Marge Piercy | |
---|---|
Born |
Detroit, Michigan |
March 31, 1936
Residence | Wellfleet, Massachusetts |
Nationality | American |
Education | BA, University of Michigan MA, Northwestern University |
Occupation | Poet, novelist, activist |
Known for | Feminist writings |
Website | margepiercy |
Marge Piercy (born March 31, 1936) is an American poet, novelist, and social activist. Her work includes Woman on the Edge of Time; He, She and It, which won the 1993 Arthur C. Clarke Award; and Gone to Soldiers, a New York Times Best Seller and sweeping historical novel set during World War II.
Piercy was born in Detroit, Michigan, to Bert (Bunnin) Piercy and Robert Piercy. Upon graduation from Mackenzie High School, Marge became the first in her family to attend college, studying at the University of Michigan. Winning a Hopwood Award for Poetry and Fiction (1957) enabled her to finish college and spend some time in France. She earned a M.A. from Northwestern University.
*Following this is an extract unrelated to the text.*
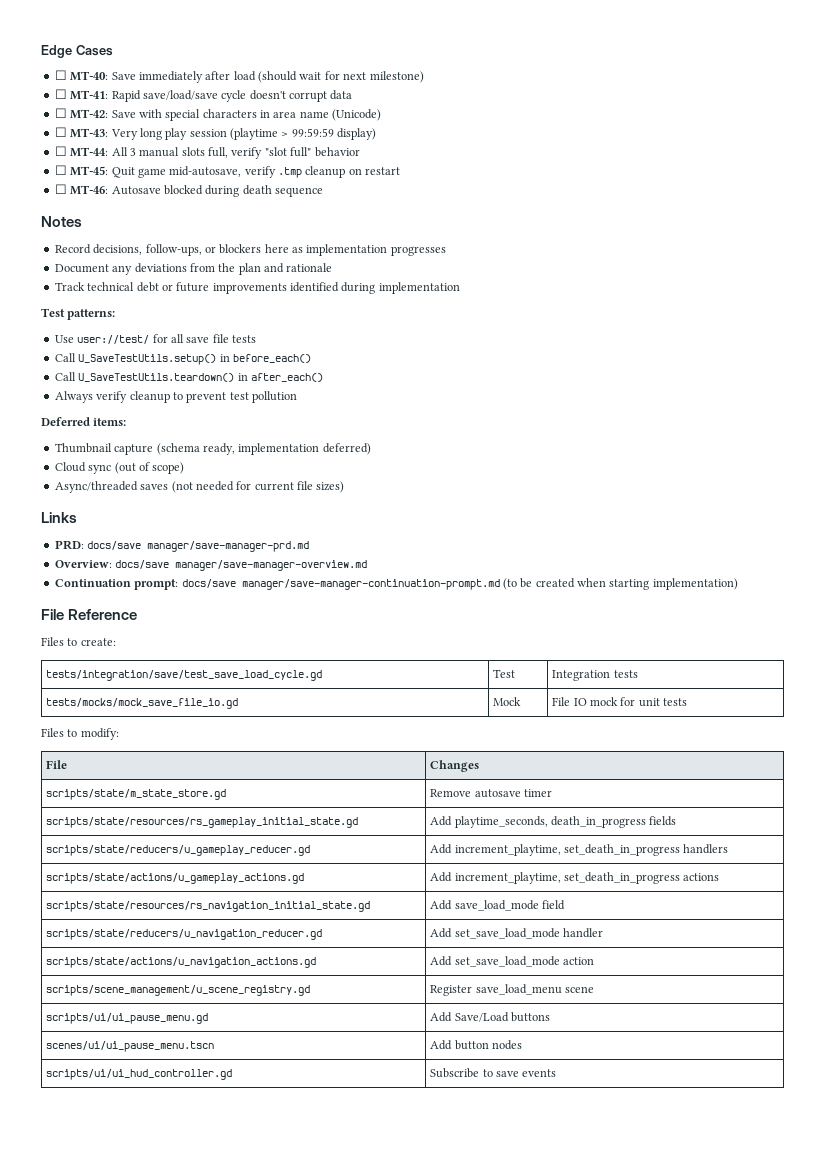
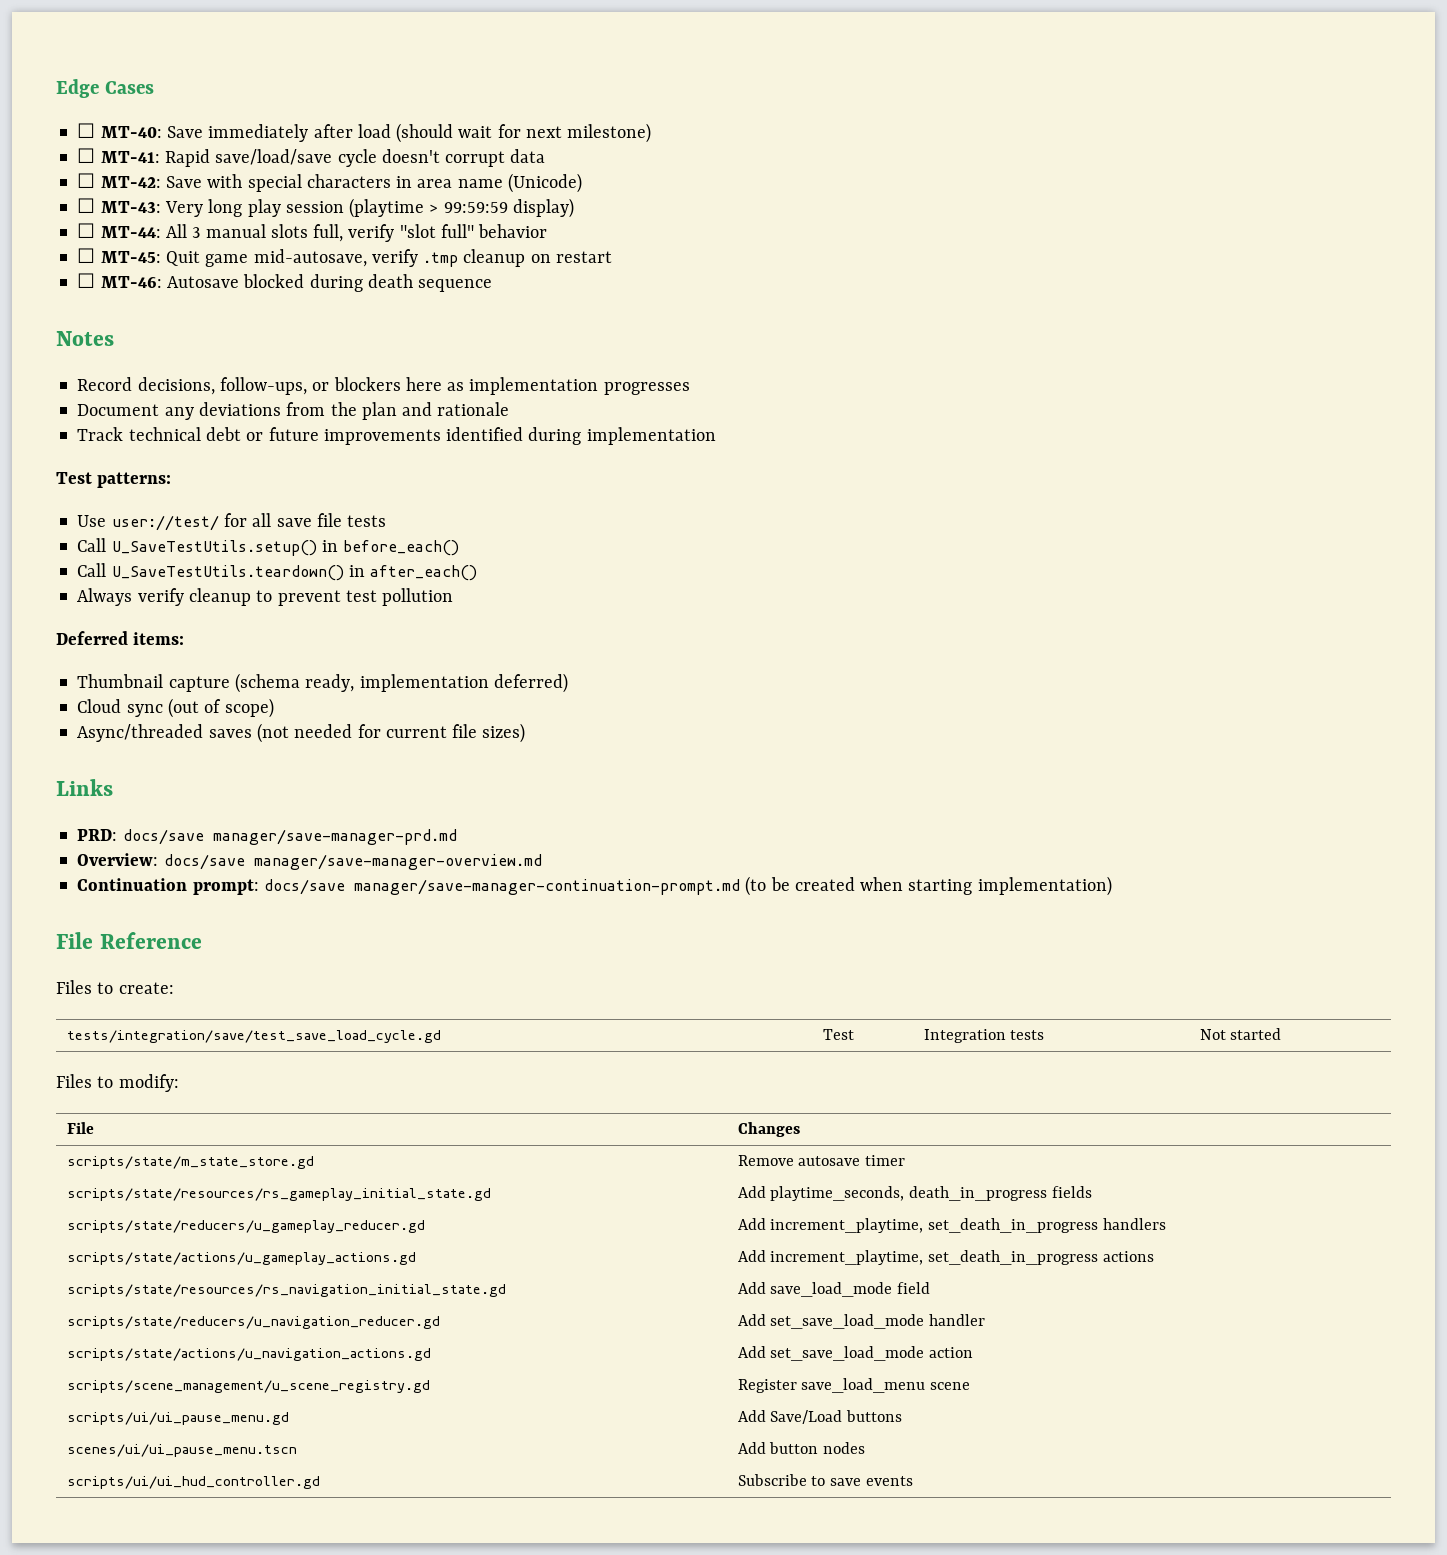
- tests/integration/save/test_save_load_cycle.gd | Test | Integration tests
- tests/mocks/mock_save_file_io.gd | Mock | File IO mock for unit tests
+ tests/integration/save/test_save_load_cycle.gd | Test | Integration tests | Not started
Her first book of poems, Breaking Camp, was published in 1968.
An indifferent student in her early years, Piercy developed a love of books when she came down with rheumatic fever in her mid-childhood and could do little but read. "It taught me that there's a different world there, that there were all these horizons that were quite different from what I could see".
Piercy was a significant feminist voice in the New Left and Students for a Democratic Society.
Piercy is author of more than seventeen volumes of poems, among them The Moon is Always Female (1980, considered a feminist classic) and The Art of Blessing the Day (1999), as well as fifteen novels, one play (The Last White Class, co-authored with her third and current husband Ira Wood), one collection of essays (Parti-colored Blocks for a Quilt), one non-fiction book, and one memoir. She contributed the pieces "The Grand Coolie Damn" and "Song of the fucked duck" to the 1970 anthology Sisterhood is Powerful: An Anthology of Writings From The Women's Liberation Movement, edited by Robin Morgan.